Antecedentes

La casa solariega más antigua del linaje Pichardo, de que se tiene noticia, estuvo en la región francesa de Picardía, cuyo nombre tomaron con tiempo del Rey Fernando III, El Santo. De allí pasó a España, según lo describen Harzo, Rosillo y otros tratistas y a fines del siglo XVI aparecen radicadas varias familias originarias de Francia en la ciudad de Segovia y en las Islas Canarias.

En la nación ibérica, los Pichardo tomaron parte en las guerras por la conquista de Andalucía. En Jerez de la Frontera figura como uno de sus conquistadores el "extranjero Guillén Picardo" quien también aparece en el repartimiento de tierras de aquella ciudad1.

Las armas nobiliarias de los Pichardo eran las siguientes: 1-En campo de plata, un árbol de sinople y una cabra o un lobo de sable empinado en su tronco; 2-En campo de oro, tres barras de gules.

Otro blasón es el que describe Manuel Machado Baéz en su obra Santiagueses ilustres de la Colonia, y es el siguiente: "Escudo con una coraza bajo un casco de hierro. Debajo del casco dos botas abrazadas. En la parte inferior del escudo esta inscripción: Caballeros de Carlos V". (Machado, obra citada, págs. 96-97).

Varios historiadores aseguran que la familia Pichardo desciende de "una animosa y turbulencia aristocracia caballeresca" encontrada con los infantes de la Cerda, descendientes de Don Fernando de la Cerda, hijo mayor del Rey Alfonso X, "El Sabio". Recibían este nombre por el mechón de pelo que tenían sobre su hombro.

A fines del siglo XVII se estableció en Santiago de los Caballeros Antonio Pichardo Vinuesa, perteneciente a la casa de Segovia, quien constituye el tronco de la familia en América.

Su descendencia gozó de gran prestigio, autoridad e influencia durante la Colonia, siendo "reputados por personas principales y nobles, y como tales han ejercido oficios de alcaldes ordinarios y demás de la República, capitanes de infantería, siendo diputados y mayordomos de la cofradía del Santísimo Sacramento, que siempre sirve a la gente noble".

Su biznieto, José Antonio Pichardo Pichardo "era reputado por uno de los vecinos más ricos del departamento del Norte español".

Para 1790 había levantado la capilla del Santísimo Sacramento en la Iglesia Mayor de Santiago, la cual mantenía y enriquecía. Además costeó tres enormes campanas para dicha iglesia y sustentó económicamente a la Junta de Fábrica de la Iglesia de Nuestra Señora de las Mercedes, arruinadas por el terremoto de 1783.
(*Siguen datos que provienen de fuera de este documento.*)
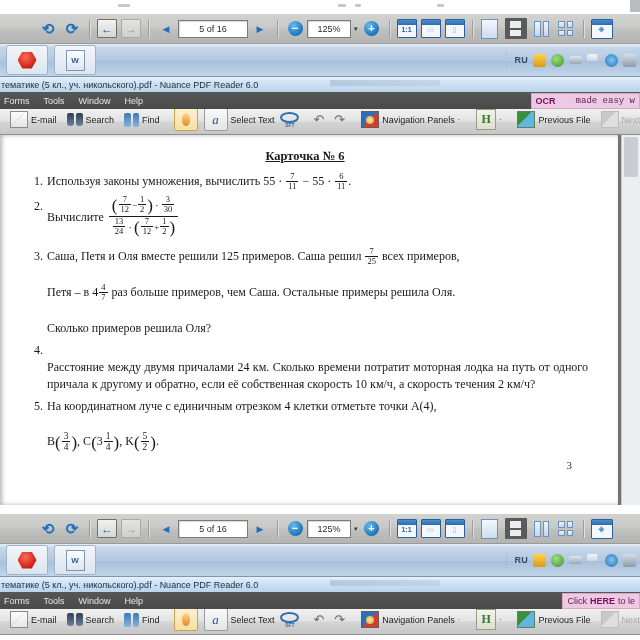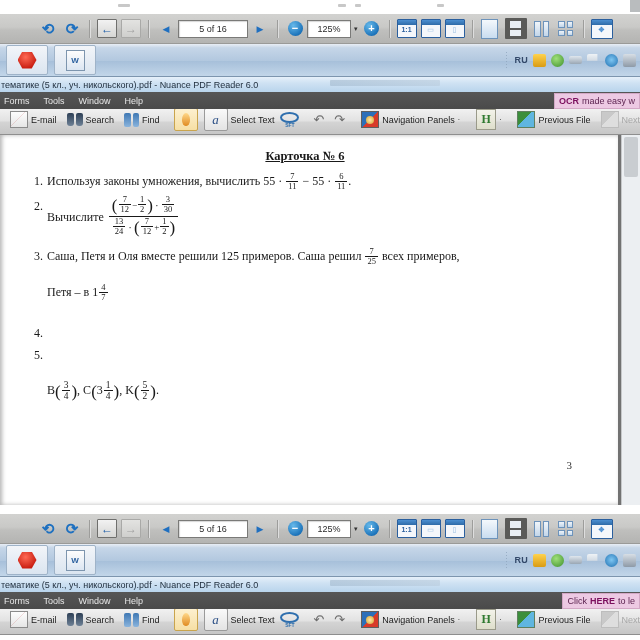"made easy w" span { font-family: none -> Liberation Mono, monospace; margin-left: 3px -> 20px }
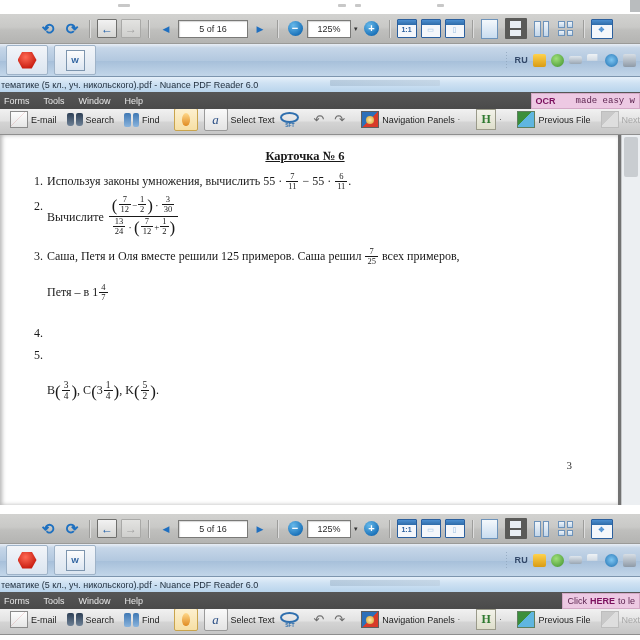"Петя – в 1" span { text: 1 -> 4 }
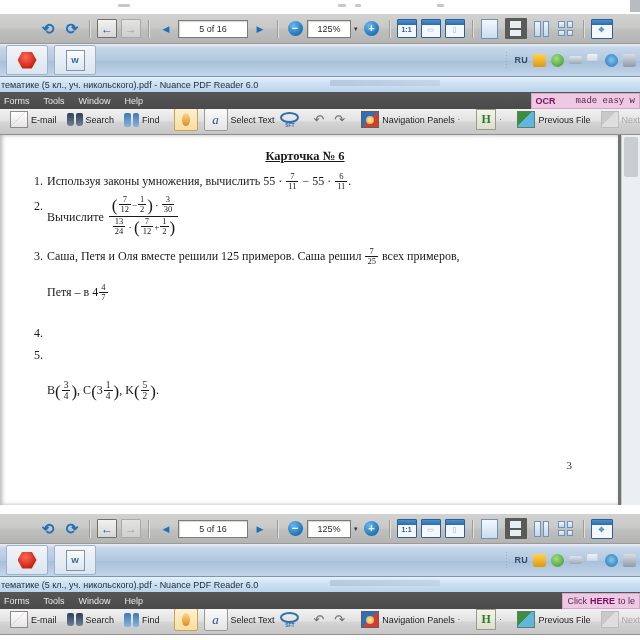"раз больше примеров, чем Саша." span { html: none -> <span>раз больше примеров, чем Саша. Остальные примеры решила Оля.</span> }
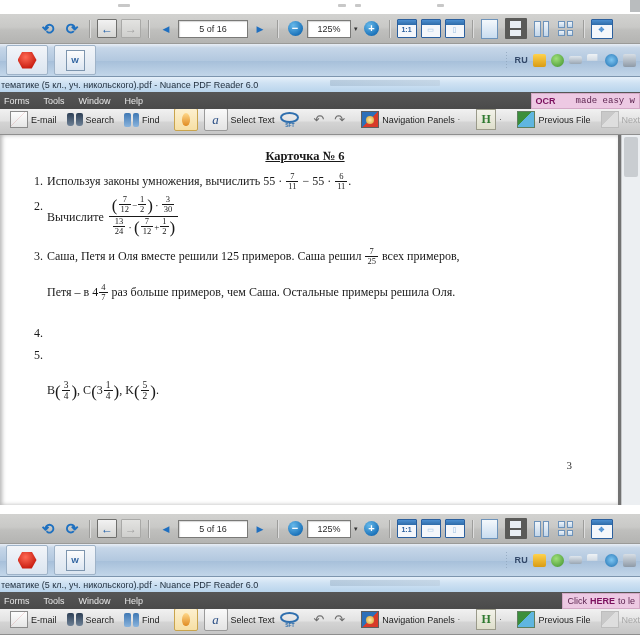"Сколько примеров решила Оля?" span { html: none -> <span>Сколько примеров решила Оля?</span> }
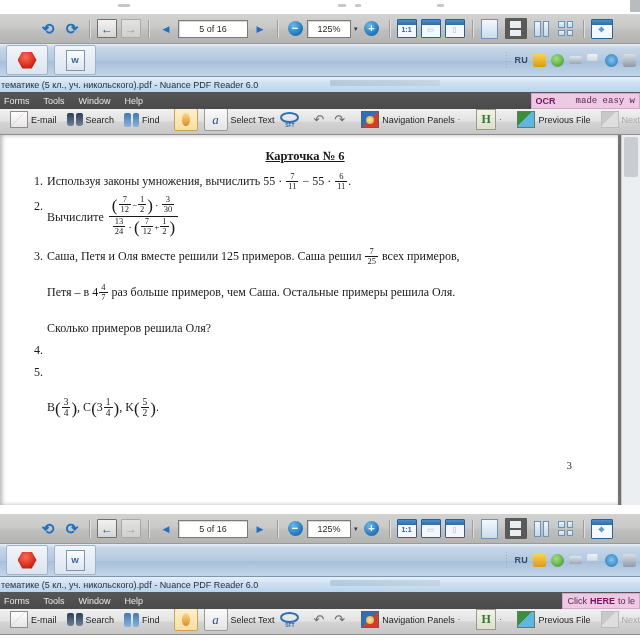"Расстояние между двумя причалами 24" span { html: none -> <span>Расстояние между двумя причалами 24 км. Сколько времени потратит моторная лодка на путь от одного причала к другому и обратно, если её собственная скорость 10 км/ч, а скорость течения 2 км/ч?</span> }
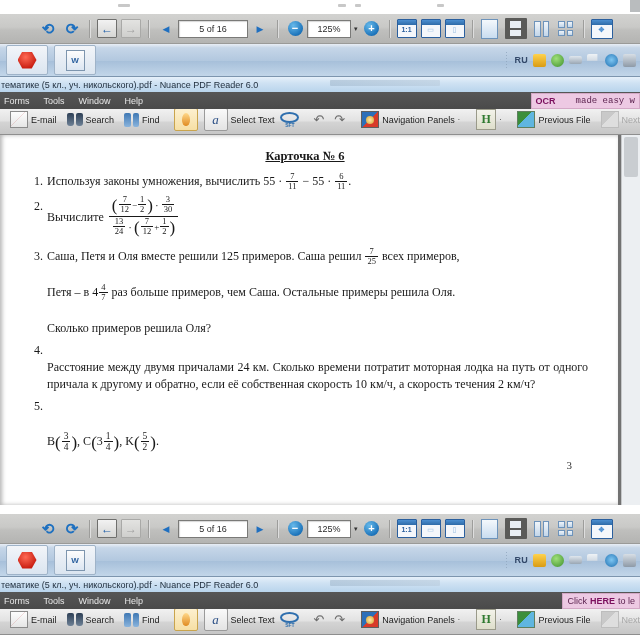"На координатном луче с единичным" span { html: none -> <span>На координатном луче с единичным отрезком 4 клетки отметьте точки A(4),</span> }
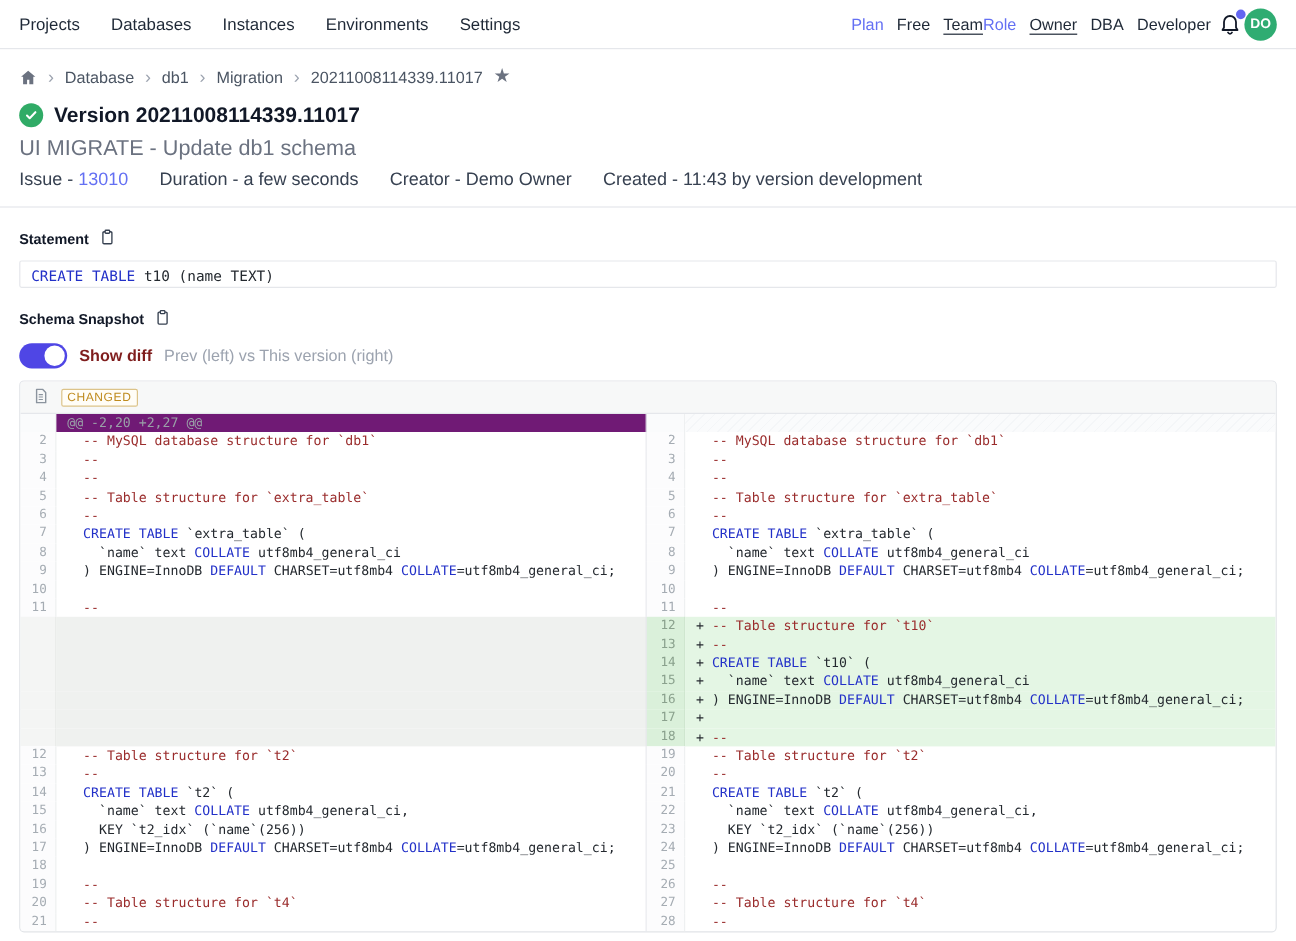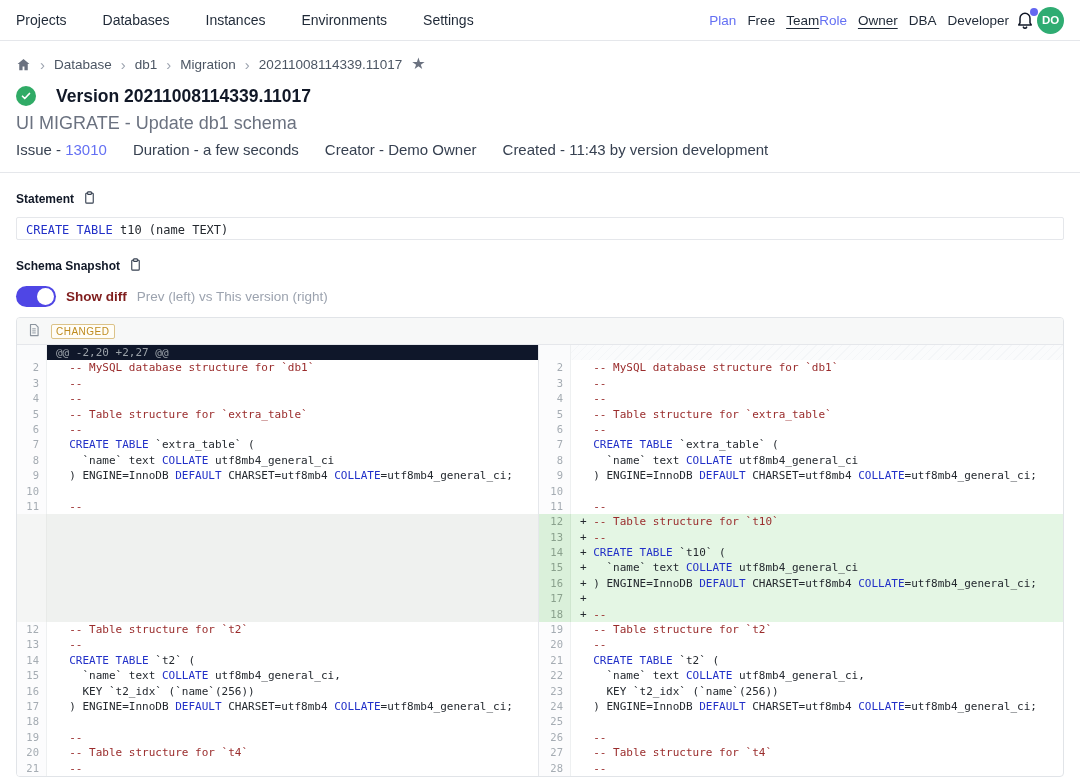"Projects" .nav-left { gap: 36px -> 26px }
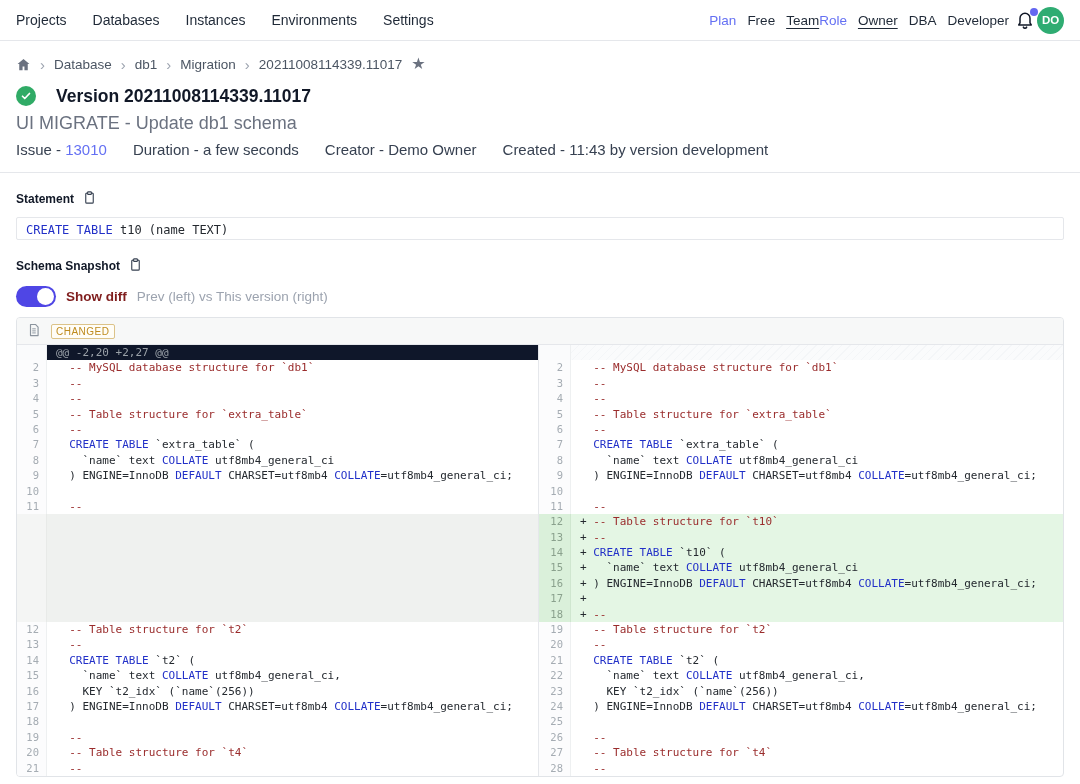"Version 20211008114339.11017" .title-row { gap: 20px -> 9px }
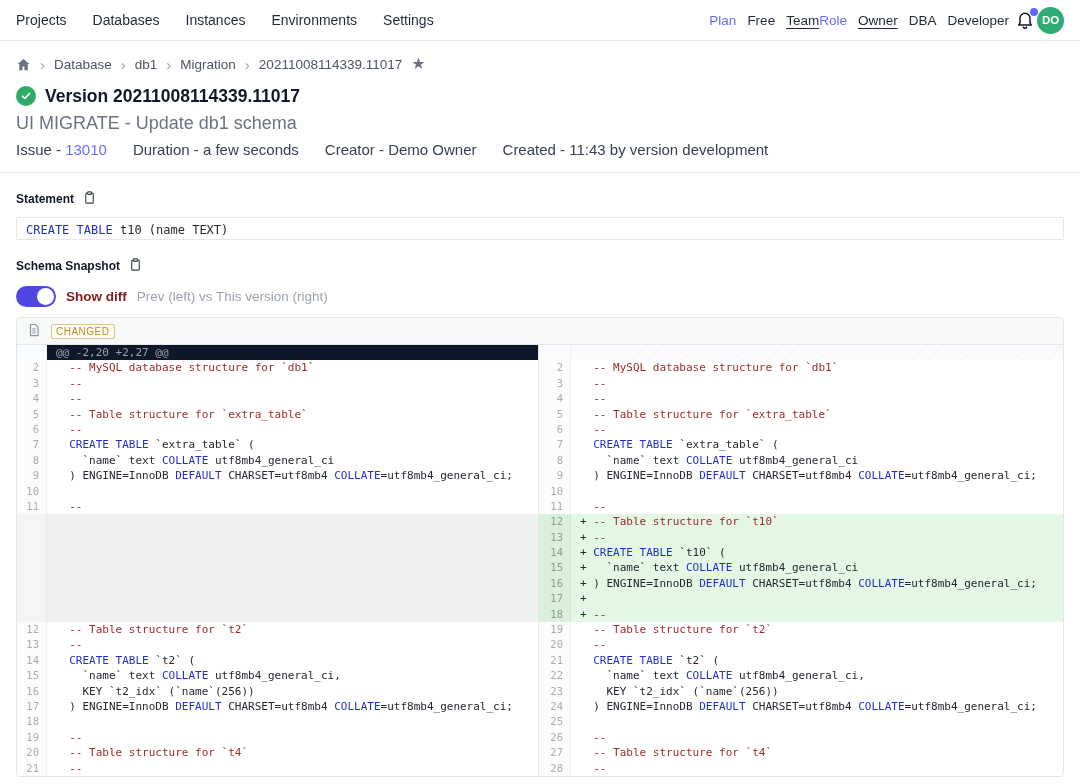"@@ -2,20 +2,27 @@" .hunk-l { background: #0f172a -> #701a75 }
Con motivo del Tratado de Basilea en 1795, Santo Domingo perdió "la flor y nata de las familias dominicanas", según la bella y justa frase de Don Américo Lugo. Los Pichardo parten hacia Cuba, donde se establecen en La Habana, Santiago, Camagüey, Matanzas, Villa Clara y Bayamo. Las invasiones haitianas de 1801, 1805 y 1822 acaban por desvincular a la familia del territorio dominicano.

En Cuba, varios miembros de la familia destacáronse en la actividad intelectual, las leyes, la diplomacia y la política, sentando sus bases allí. Pero algunas ramas volvieron al lar nativo, donde hoy superviven gran número de miembros, que han incidido por su prestancia en el lugar donde les ha correspondido desarrollar sus respectivas existencias.

 

1También en esta forma antigua de escritura hemos encontrado al clérigo trashumante Aimericus Picaudus, autor de un apéndice del "Codex Calistinus" del Papa Calixto II (Siglo XII), considerado como la primera guía turística del mundo por dar informaciones necesarias para la peregrinación a Santiago de Compostela. (DOBAL, Carlos: "Semejanzas: Santiago de Compostela y Santiago de los Caballeros", Amantes de la Luz, 1970, pág.9). Además, al lombardero Juan Picardo y al ballestero Baltasar de Picardía, "extranjeros" que vinieron en el tercer viaje de Colón en 1498. (GIL, Juan, "Revista de Historiografía y Bibliografía Americanistas" El Rol del Tercer Viaje de Colonvino, Tomo IX, pág. 9, Sevilla, Consejo Superior de Investigaciones Científicas, 1985).